» TRY IT
Could each entry below be written out exactly, with every picture dropped?

» Revision comparison data
◇ ◇ ◇ ◇ ◇
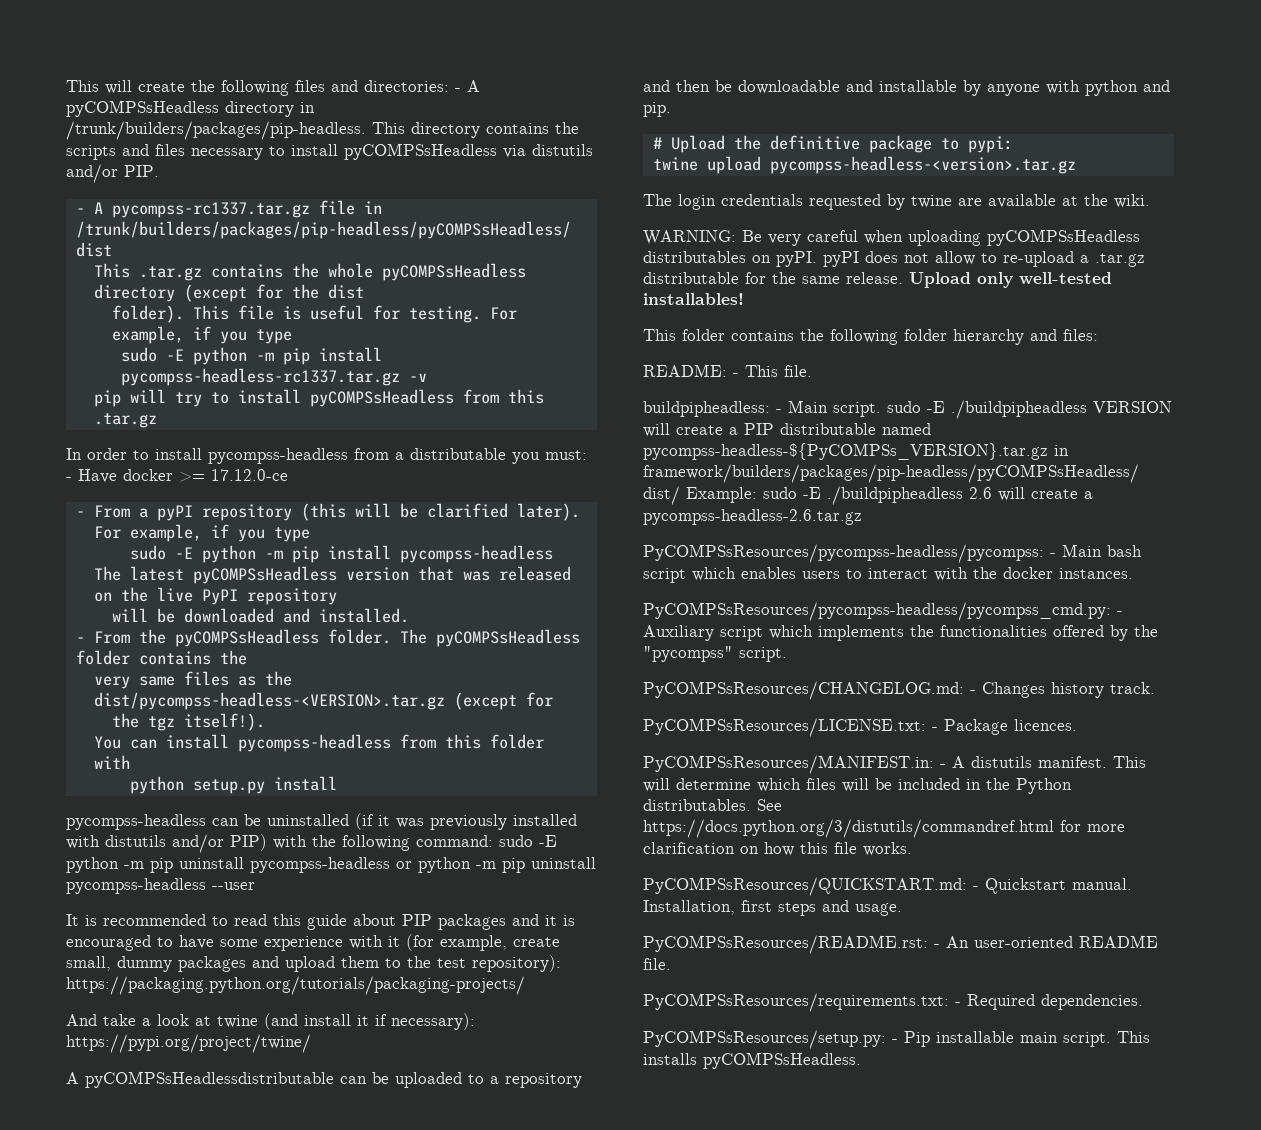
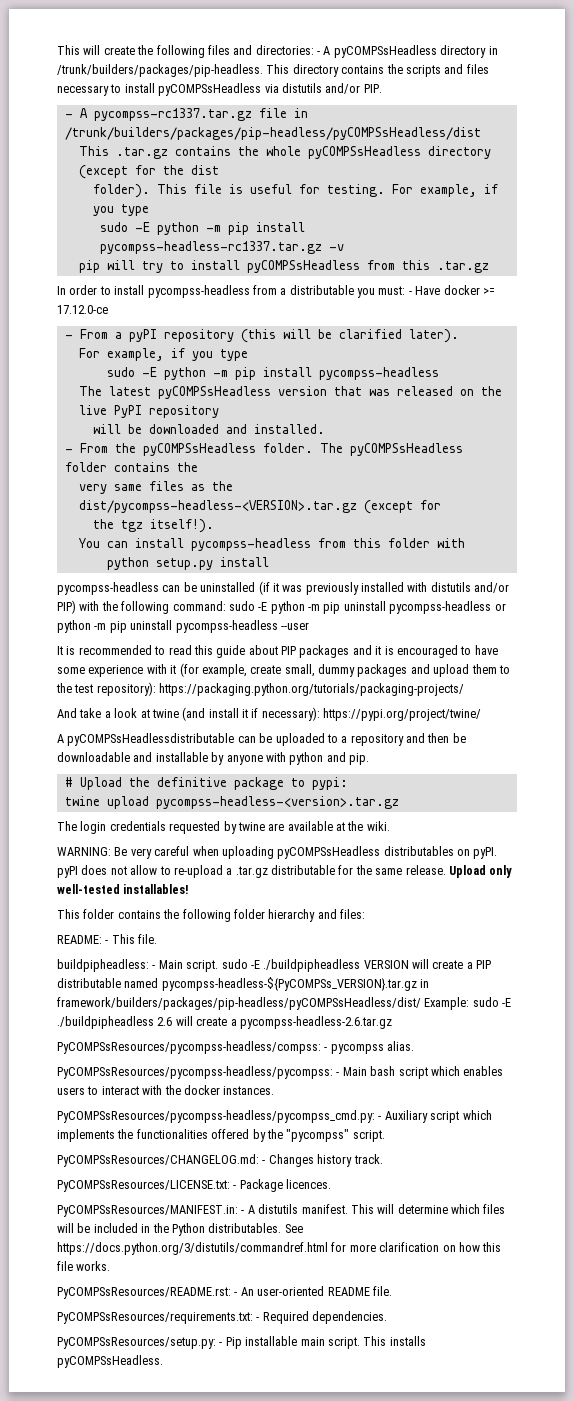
(862, 517) none -> [57,1041,415,1054] // PyCOMPSsResources/pycompss-headless/compss: - pycompss alias.
[643,877,1132,896] [643,900,902,916] // PyCOMPSsResources/QUICKSTART.md: - Quickstart manual. Installation, first steps and usage. -> (111, 1266) none

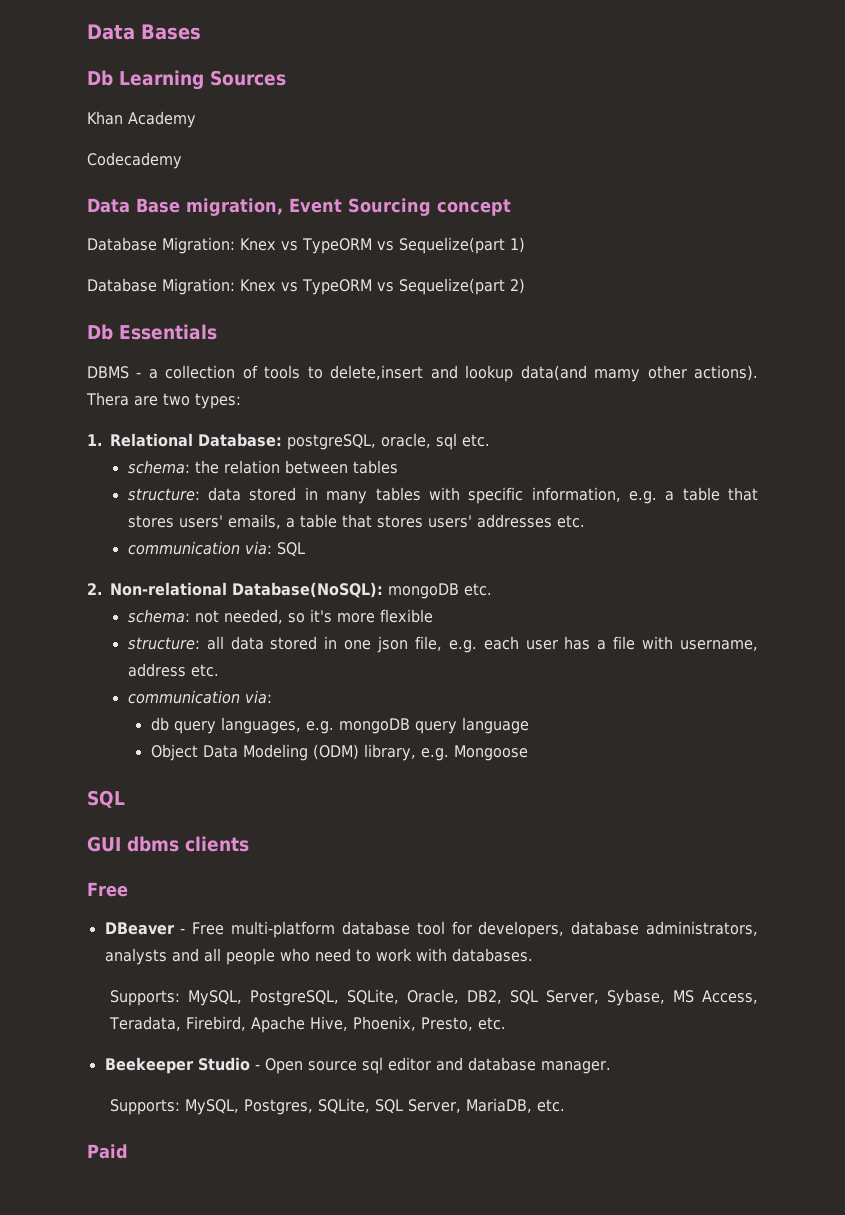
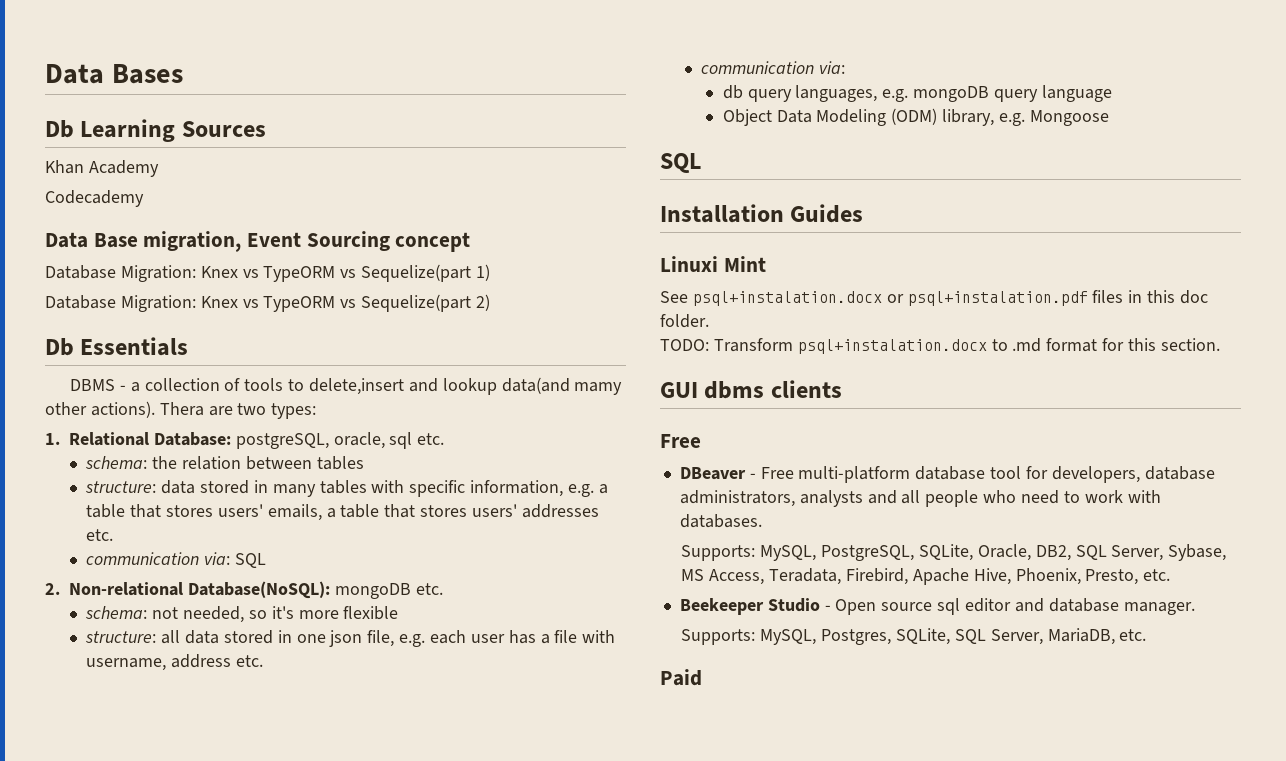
(125, 799) none -> [660,204,864,223] [660,256,766,272] [660,290,1209,306] [660,314,709,328] [660,338,1220,354] // Installation Guides // Linuxi Mint // See psql+instalation.docx or psql+instalation.pdf files in this doc folder. // TODO: Transform psql+instalation.docx to .md format for this section.

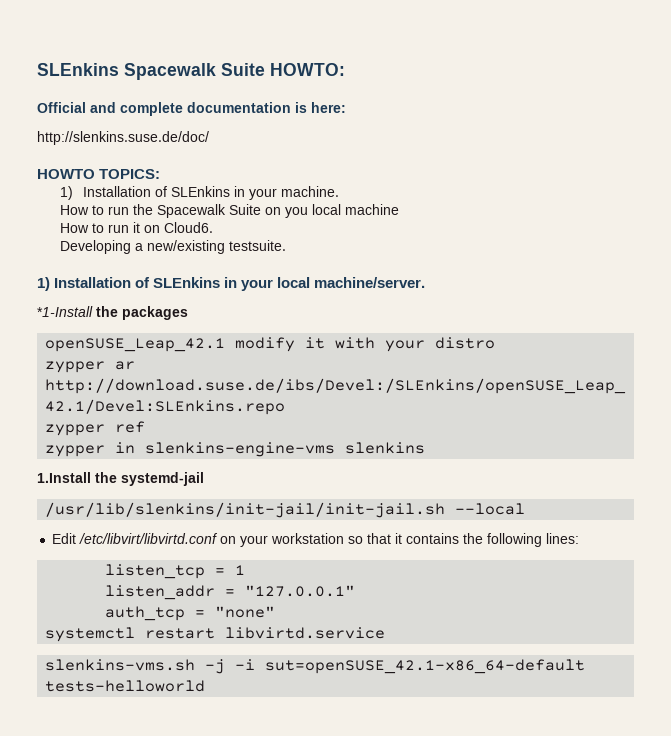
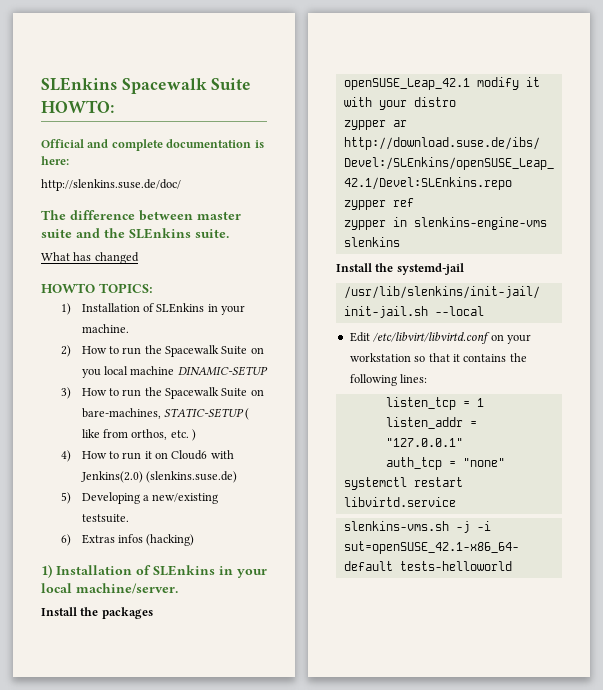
(209, 138) none -> [41,210,241,221] [41,228,229,239] [41,252,139,264] // The difference between master suite and the SLEnkins suite. // What has changed
(339, 191) none -> [61,345,72,357] 2)
(399, 209) // -> [177,366,268,376] [61,387,264,399] [81,408,250,420] [81,429,197,441] [61,450,72,462] DINAMIC-SETUP // 3) How to run the Spacewalk Suite on bare-machines, STATIC-SETUP ( like from orthos, etc. ) // 4)
[163,222,213,233] Cloud6. // -> [171,450,234,460] [80,471,237,483] [61,492,72,504] Cloud6 with Jenkins(2.0) (slenkins.suse.de) // 5)
(286, 245) none -> [61,534,195,546] // 6) Extras infos (hacking)
[37,306,93,317] *1-Install -> [41,607,77,616] Install
[37,472,91,483] 1.Install -> [336,263,372,272] Install

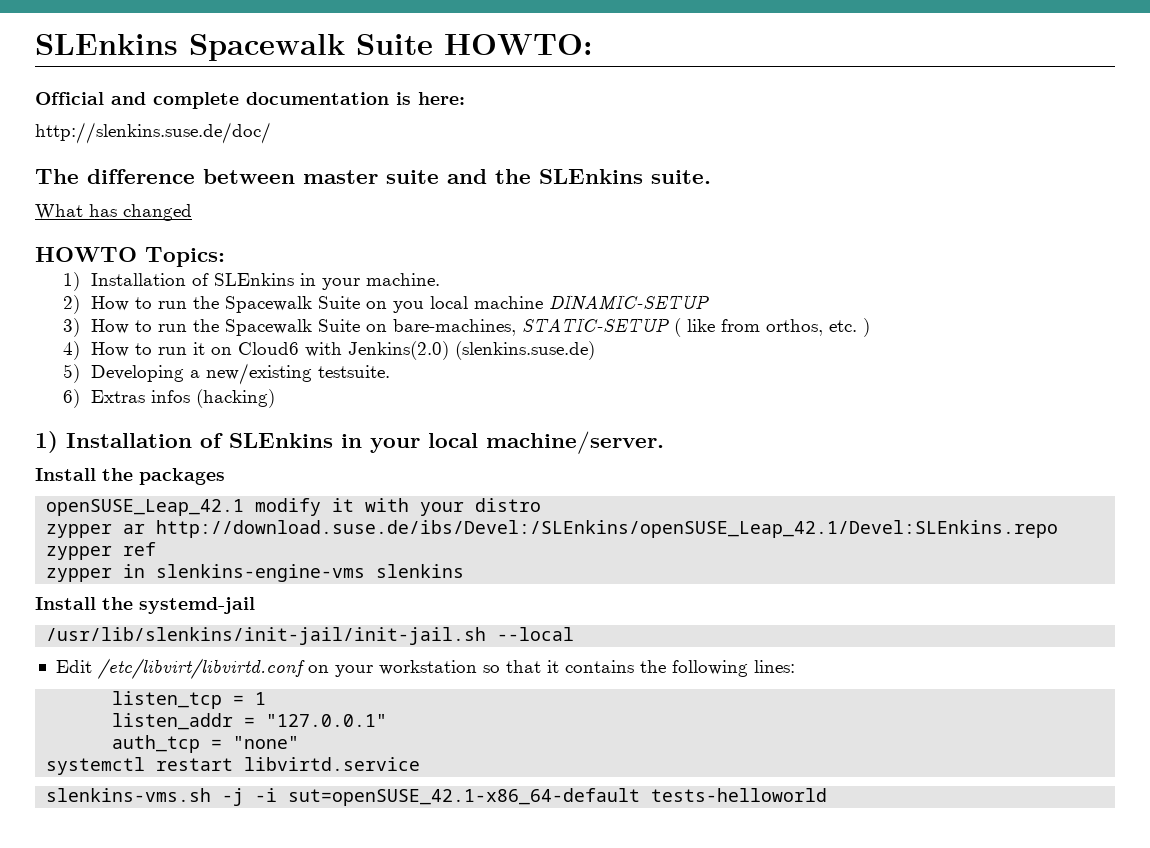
[99,283,153,293] TOPICS: -> [145,247,225,267] Topics:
◇ ◇ ◇ ◇ ◇
» EXERCISE SOLUTION
(862, 517) none -> [57,1041,415,1054] // PyCOMPSsResources/pycompss-headless/compss: - pycompss alias.
[643,877,1132,896] [643,900,902,916] // PyCOMPSsResources/QUICKSTART.md: - Quickstart manual. Installation, first steps and usage. -> (111, 1266) none

(125, 799) none -> [660,204,864,223] [660,256,766,272] [660,290,1209,306] [660,314,709,328] [660,338,1220,354] // Installation Guides // Linuxi Mint // See psql+instalation.docx or psql+instalation.pdf files in this doc folder. // TODO: Transform psql+instalation.docx to .md format for this section.

(209, 138) none -> [41,210,241,221] [41,228,229,239] [41,252,139,264] // The difference between master suite and the SLEnkins suite. // What has changed
(339, 191) none -> [61,345,72,357] 2)
(399, 209) // -> [177,366,268,376] [61,387,264,399] [81,408,250,420] [81,429,197,441] [61,450,72,462] DINAMIC-SETUP // 3) How to run the Spacewalk Suite on bare-machines, STATIC-SETUP ( like from orthos, etc. ) // 4)
[163,222,213,233] Cloud6. // -> [171,450,234,460] [80,471,237,483] [61,492,72,504] Cloud6 with Jenkins(2.0) (slenkins.suse.de) // 5)
(286, 245) none -> [61,534,195,546] // 6) Extras infos (hacking)
[37,306,93,317] *1-Install -> [41,607,77,616] Install
[37,472,91,483] 1.Install -> [336,263,372,272] Install

[99,283,153,293] TOPICS: -> [145,247,225,267] Topics:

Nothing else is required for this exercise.